ベーシック3コース

2018年11月9日 

講師インタビュー
ベーシック3コース「映像字幕」講師
田中武人先生

キャリアや趣味を生かせる
自分にあったジャンルを見つけてほしい


ベーシック3コースの「映像字幕」では、前半はドラマ、後半はドキュメンタリーを教材に、基本ルール、スポッティングなどの基本技術、ツール(SST)の操作法を学びます。台本(スクリプト)の台詞の意味を深く理解するため、英文法や口語特有のイディオム、スラングに注意しながら「正しく解釈し、わかりやすく訳す」ことを重視。意味を正しく取るうえで映像が何よりのヒントになるので、「映像をよく見る」「音声をよく聞く」「表情・動作に注目する」の3点を強調しています。書き言葉を扱う出版や実務とは異なり、話し言葉を訳すので、新鮮でおもしろく感じてもらえると思います。

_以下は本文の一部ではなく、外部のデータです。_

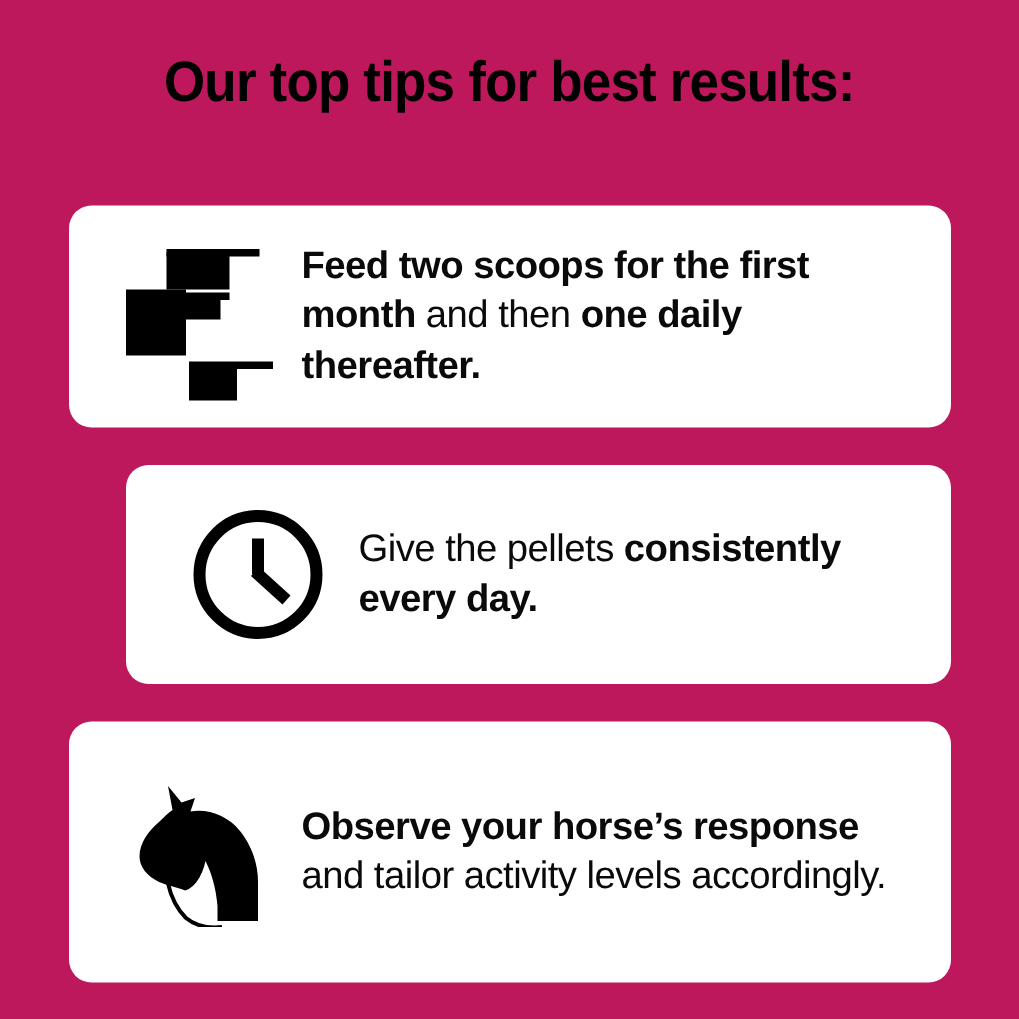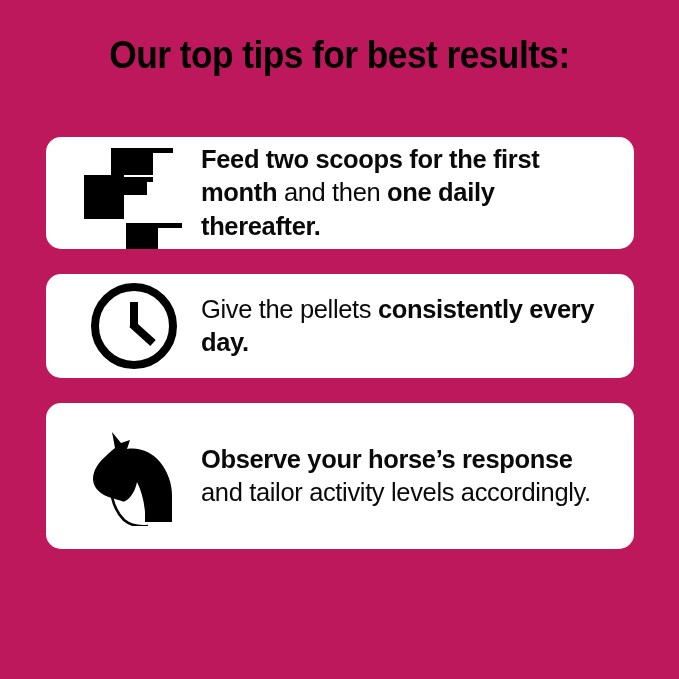--- a/index.html
+++ b/index.html
@@ -46,23 +46,23 @@
   }
   .card {
     background: #ffffff;
     border-radius: 15px;
     display: flex;
     align-items: center;
     box-sizing: border-box;
     padding: 0 20px 0 20px;
     overflow: hidden;
   }
-  .card-1 { height: 112px; justify-content: space-between; }
-  .card-2 { height: 104px; }
-  .card-3 { height: 146px; }
+  .card-1 { height: 148px; justify-content: space-between; }
+  .card-2 { height: 146px; margin-left: 38px; }
+  .card-3 { height: 174px; }
 
   .icon-cell {
     width: 135px;
     min-width: 135px;
     height: 146px;
     position: relative;
     display: flex;
     align-items: center;
     justify-content: center;
   }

映像翻訳では、「映像作品が好き」であることが非常に重要です。字幕を書くことは「脚本」を書くことに通じ、ストーリーの進行や伏線に慣れていないと、おもしろいドラマに仕上げられません。また監督や俳優の立場に立ち、「なぜこういう演技をしているのか」を考える必要もあります。そういう意味でも、日頃から映画やドラマに親しんでいるかどうかで、上達の速さは大きく変わってくるでしょう。


映像翻訳は仕事が急増
チャンスが広がっている


DVDや対訳式のシナリオ本を使い、独学で字幕翻訳を学ぶことは可能です。ただし自分の訳とプロの訳を比較することはできても、自分の字幕の「良し悪し」はわからない。その点スクールなら、講師のフィードバックを受けられ、クラスメートのさまざまな訳から学ぶこともできます。また現場の最新事情や実践的なノウハウを知ることができ、励ましあえる仲間にも出会える。そのメリットはとても大きいと思います。

字幕翻訳には、パズルを解くような楽しさがあります。字数制限の中であれこれ考え、いい訳を思いついたときの快感は格別です。最近は仕事がかなり増えており、中級レベル(ベーシック3コース修了程度)でもトライアルに合格する人が出てきました。プロになれるチャンスは間違いなく広がっています。

本コース受講生の年齢幅は上下に広がってきており、今は20代〜60代の方が在籍。会社員を引退し、第二の人生を求めて受講される方もいらっしゃいます。翻訳はキャリアや趣味を生かせる仕事。映像を選んでもらえると嬉しいですが(笑)、ぜひ皆さんの興味や適性にあったジャンルを見つけてほしいと思います。